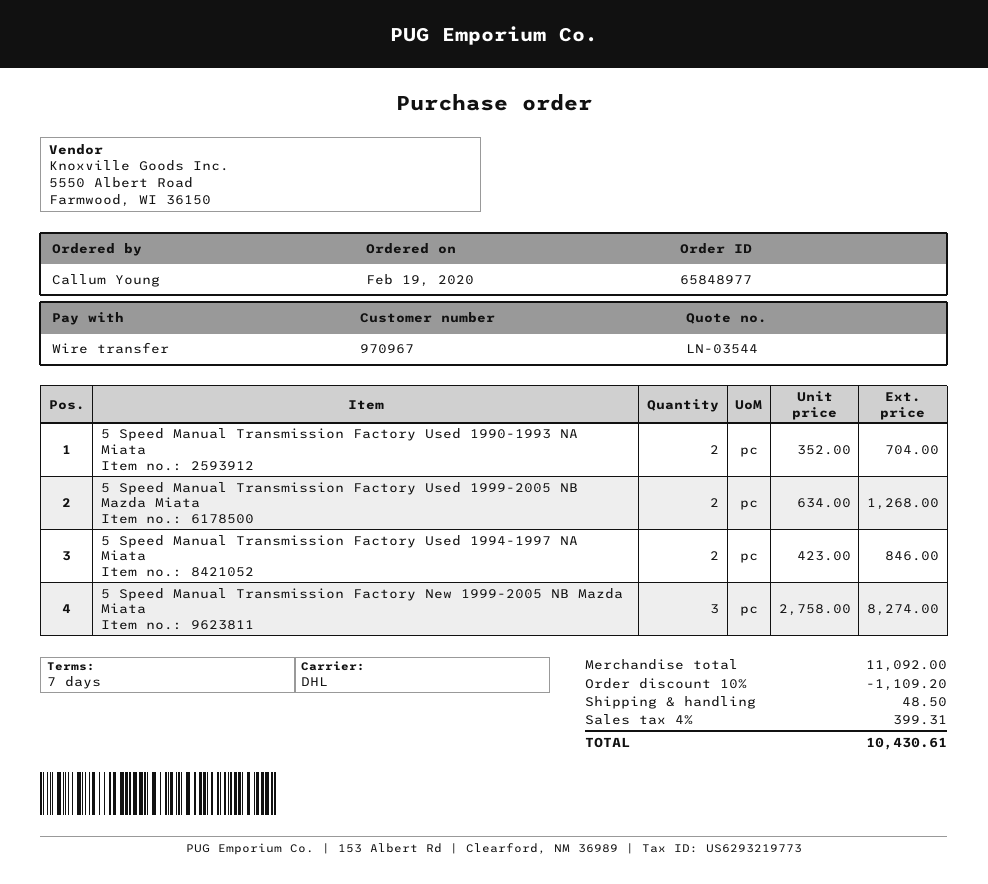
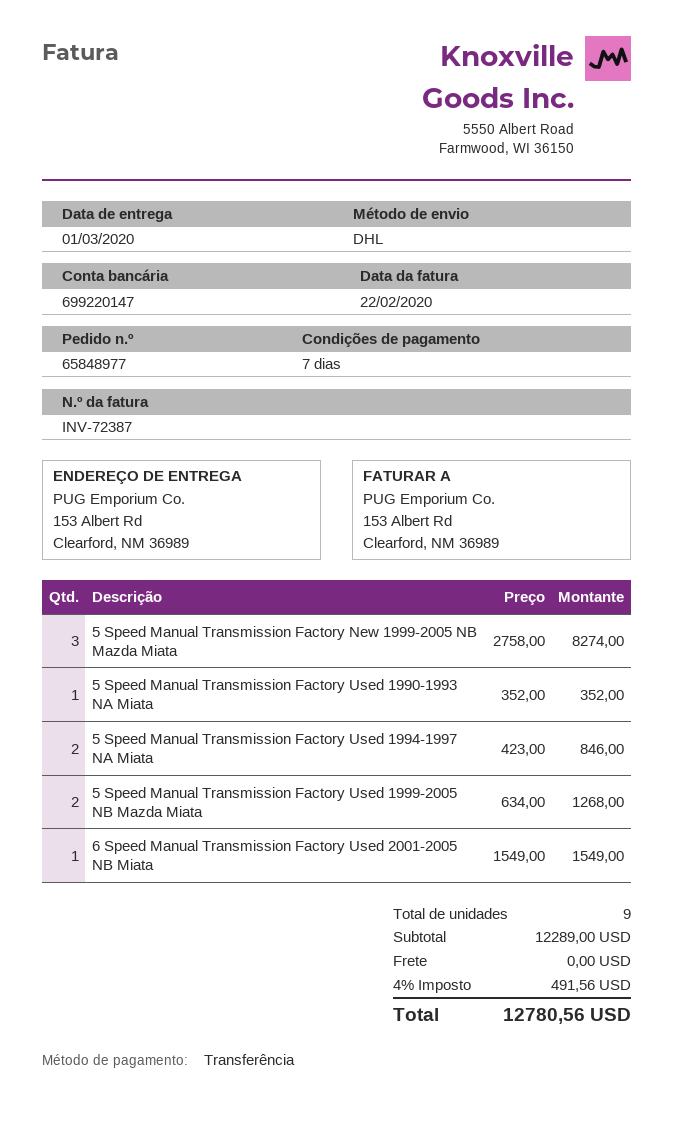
5 Speed Manual Transmission Factory Used 1990-1993 NA Miata: 2 x 352.00 = 704.00 -> 1 x 352.00 = 352.00
6 Speed Manual Transmission Factory Used 2001-2005 NB Miata: none -> 1 x 1549.00 = 1549.00
subtotal: 11092.00 -> 12289.00
discount: 10% = 1109.20 -> none
shipping: 48.50 -> 0.00
tax: 4% = 399.31 -> 4% = 491.56
total: 10430.61 -> 12780.56

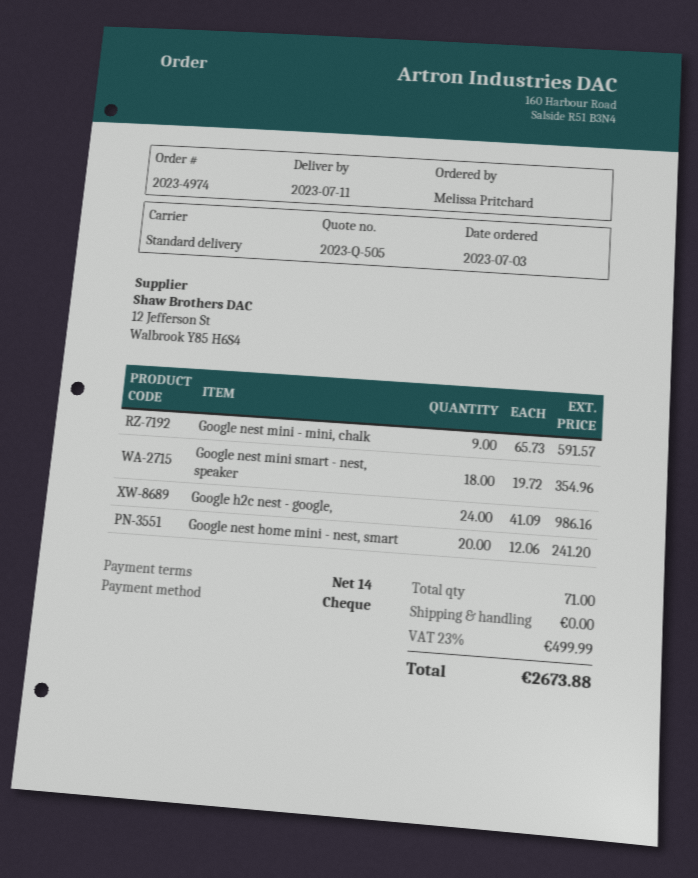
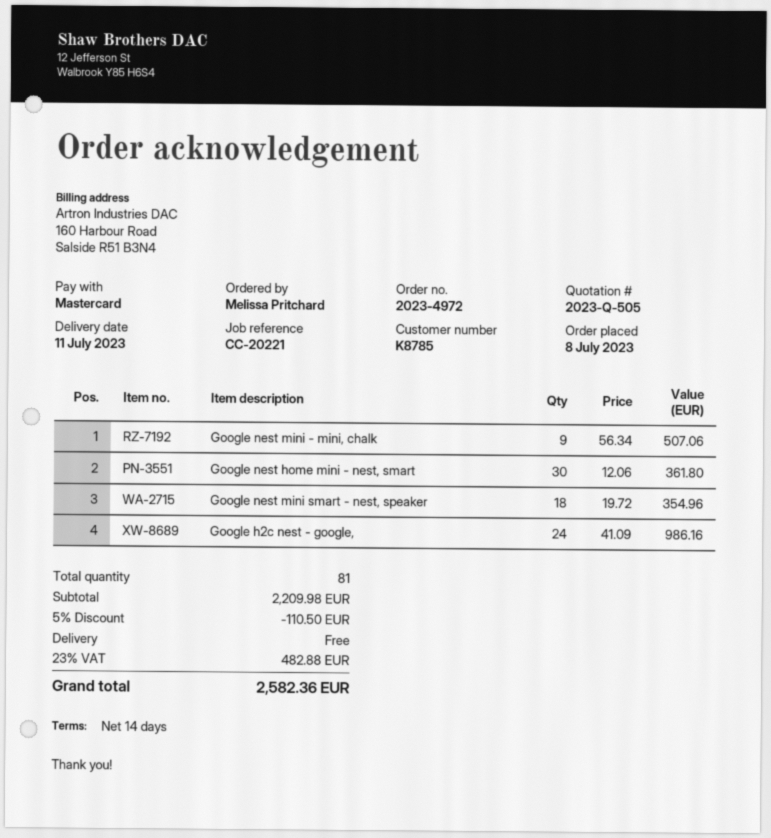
order number: 2023-4974 -> 2023-4972
order date: 2023-07-03 -> 2023-07-08
payment method: cheque -> Mastercard
Google nest mini - mini, chalk: 9 x 65.73 = 591.57 -> 9 x 56.34 = 507.06
Google nest home mini - nest, smart: 20 x 12.06 = 241.20 -> 30 x 12.06 = 361.80
total quantity: 71 -> 81
discount: none -> 5% = 110.50
tax: 23% = 499.99 -> 23% = 482.88
total: 2673.88 -> 2582.36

..........

**Aim of the exercise**
Using the listing above, say how many of its lines contain the string "Google", giving nothing but the figure.

**Answer for this exercise**
2